Моруэн заставила себя отойти чуть в сторону и приглядеться к другим экспонатам, размещённым в несколько ровных рядов. Квадратная плитка под ними имела приглушённо-красный цвет и изображение белого цветка с округлыми лепестками и жёлтой сердцевиной — скорее всего, они указывали на пределы магического заграждения, так как вся остальная плитка в зале была тёмно-голубой и имела геометрический орнамент. Держа это в уме, эльфийка начала прохаживаться медленным шагом вдоль рядов с выставочными предметами. Не все они имели отношение к искусству — значительная часть таковых больше походила на обычные вещи, моментами оставлявших златоглазую в недоумении.

— Что это такое? — спросила она, ткнув пальцем в сторону истрёпанного комплекта, состоявшего из совсем маленькой вышитой подушки и одеяльца.

Разумеется, она видела, что это за предметы, но её интересовала причина, по которой те выставлялись вместе с другими, гораздо более грандиозными вещами.

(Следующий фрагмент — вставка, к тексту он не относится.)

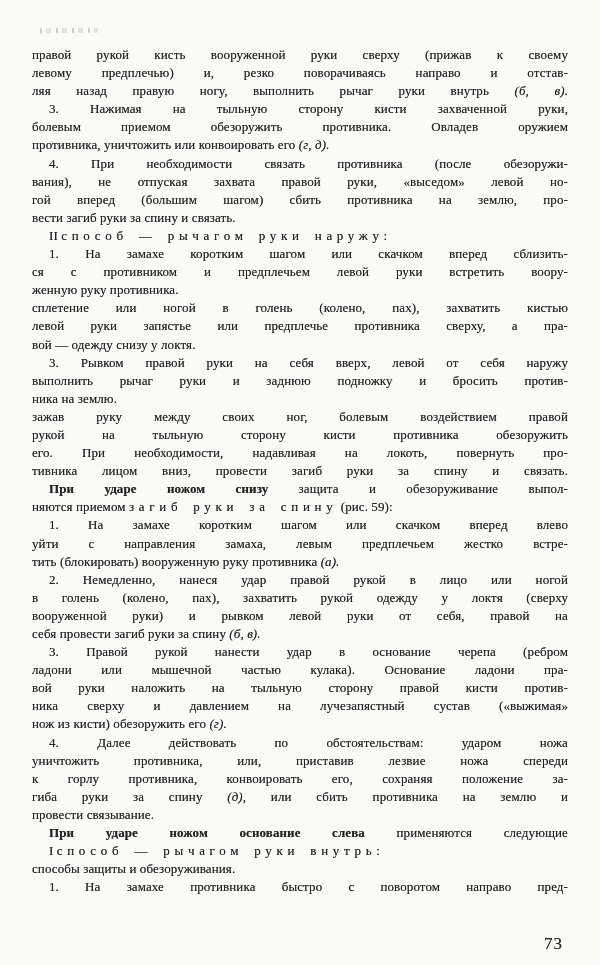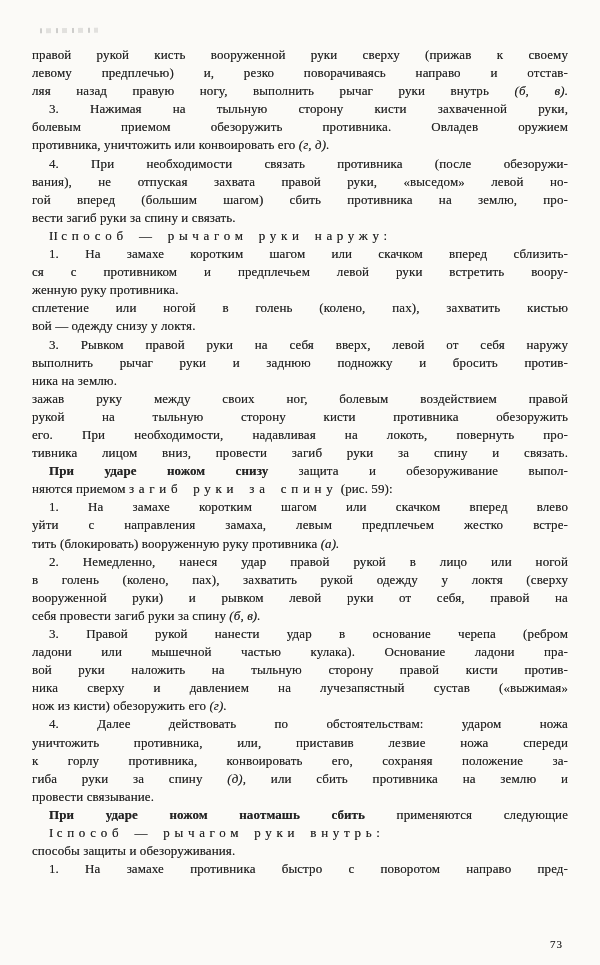--- a/index.html
+++ b/index.html
@@ -90,6 +90,7 @@
       <div class="line"><span>ся с противником и предплечьем левой руки встретить воору-</span></div>
       <div class="line left"><span>женную руку противника.</span></div>
       <div class="line"><span>сплетение или ногой в голень (колено, пах), захватить кистью</span></div>
+      <div class="line"><span>левой руки запястье или предплечье противника сверху, а пра-</span></div>
       <div class="line left"><span>вой — одежду снизу у локтя.</span></div>
       <div class="line ind"><span>3. Рывком правой руки на себя вверх, левой от себя наружу</span></div>
       <div class="line"><span>выполнить рычаг руки и заднюю подножку и бросить против-</span></div>

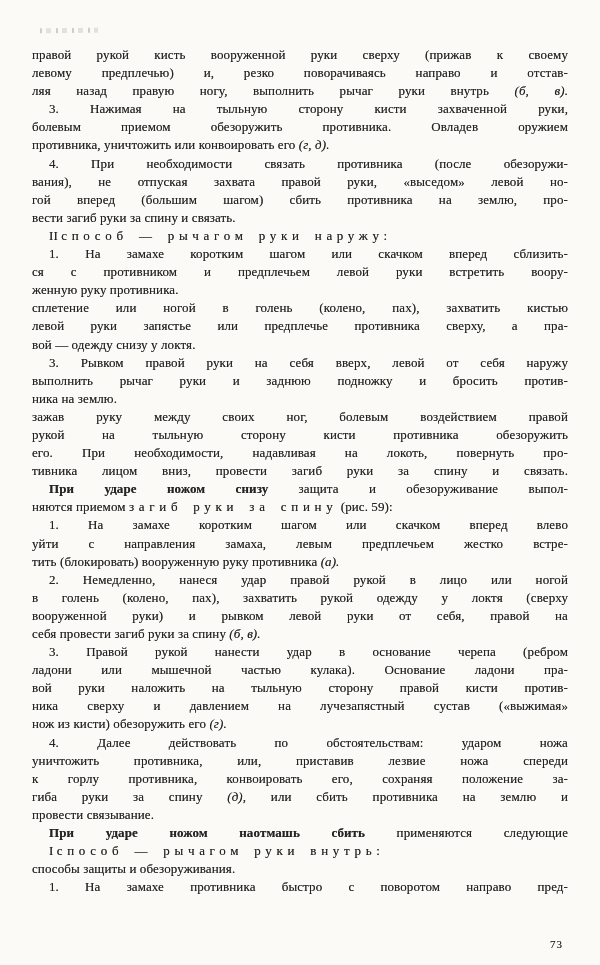--- a/index.html
+++ b/index.html
@@ -118,7 +118,7 @@
       <div class="line"><span>к горлу противника, конвоировать его, сохраняя положение за-</span></div>
       <div class="line"><span>гиба руки за спину </span><span class="it">(д),</span><span> или сбить противника на землю и</span></div>
       <div class="line left"><span>провести связывание.</span></div>
-      <div class="line ind"><span class="b">При ударе ножом наотмашь сбить</span><span> применяются следующие</span></div>
+      <div class="line ind"><span class="b">При ударе ножом основание слева</span><span> применяются следующие</span></div>
       <div class="line ind left"><span>I </span><span class="sp">способ — рычагом руки внутрь:</span></div>
       <div class="line left"><span>способы защиты и обезоруживания.</span></div>
       <div class="line ind"><span>1. На замахе противника быстро с поворотом направо пред-</span></div>

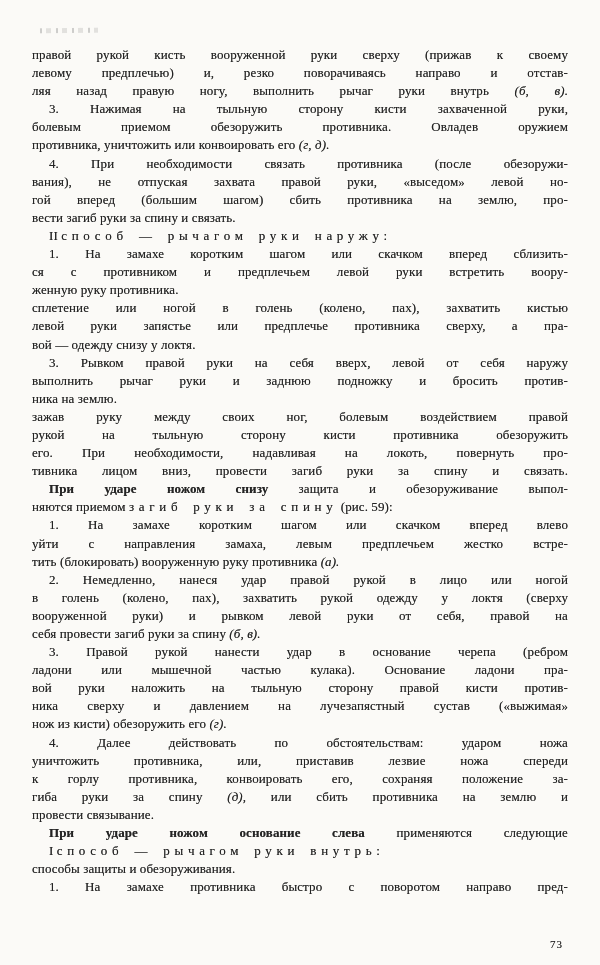--- a/index.html
+++ b/index.html
@@ -63,7 +63,7 @@
     position: absolute;
     right: 37px;
     top: 935px;
-    font-size: 11px;
+    font-size: 17px;
     line-height: 18px;
     letter-spacing: 1px;
     text-shadow: 0 0 0.45px rgba(20,20,20,0.5);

— Это — постельные принадлежности маленького ребёнка, — принялся рассказывать Ривэн. — Во времена варанонского плена детей отлучали от их родителей и содержали в достаточно суровых условиях. Данные предметы, — он указал на них взглядом, — дают нам понять сразу несколько вещей: что дети стали неразлучны с матерями, так как их изготовление требовало немало времени, и что у семей, которые мы нынче назвали бы семьями невысокого достатка, имелись необходимое ресурсы для содержания подрастающего поколения в хороших условиях. Если Вы приглядитесь, то заметите, что при вышивке использовались качественные и разнообразные материалы, как и подходящие инструменты. Среди пейзажа Вы также можете обнаружить строки колыбельной, выказывающие любовь и заботу родных к их ребёнку и их добрые пожелания ему.

— Можно? — оглянувшись на повествователя, спросила Моруэн.

Ривэн, в этот момент пытавшийся незаметно снять прядь волос, обвязавшуюся вокруг его серебристой броши — она отображала высунувшуюся из-за картинной рамы девушку и указывала на его должность в Выставочных Залах, — и кивнул. Златоглазая подошла поближе, всматриваясь в подушку и одеяльце. На них была вышита жизнерадостная холмистая цветочная поляна с густыми разноцветными цветами по краю — и действительно, поверху этого пейзажа можно было разглядеть размещённые волнистыми линиями строки. Эльфийке не удалось вычленить, что же там было написано, но она вполне могла представить себе это: в них наверняка говорилось о чудесных снах, тепле и любви, а ещё — о полной безопасности. И вмиг она поняла: этим предметам здесь самое место.

— Я хотела бы осмотреться, — вновь обратилась она к повествователю, подчеркнув: — Самостоятельно — если это возможно.

Ривэн согласился и чуть отстранился, но насовсем уйти не мог — наверняка рабочий устав не позволял, — но Моруэн было достаточно и этого. Мысленно оградившись от своего спутника, она продолжила свой путь вдоль выставочных рядов. Мало-помалу в её голове начал разыгрываться целый сюжет: она словно бы видела перед своими глазами свивающиеся воедино события далёкого прошлого. Она, конечно же, знала и о варанонском плене, и о том, как эльфы вернули себе свободу и возвратились в родные края, но эти знания были поверхностными и не несли в себе никакого эмоционального отпечатка — по крайней мере, для неё. Как посочувствовать давно умершим поколениям, если прямо сейчас тебе самой живётся ничуть не лучше? Но в эти мгновения златоглазую навестило совершенно новое для неё чувство: она сопереживала тем, кого никогда не знала, и это ощущалось настолько явно, что она была готова всерьёз радоваться их достижениям и огорчаться их неудачам — вплоть до слёз.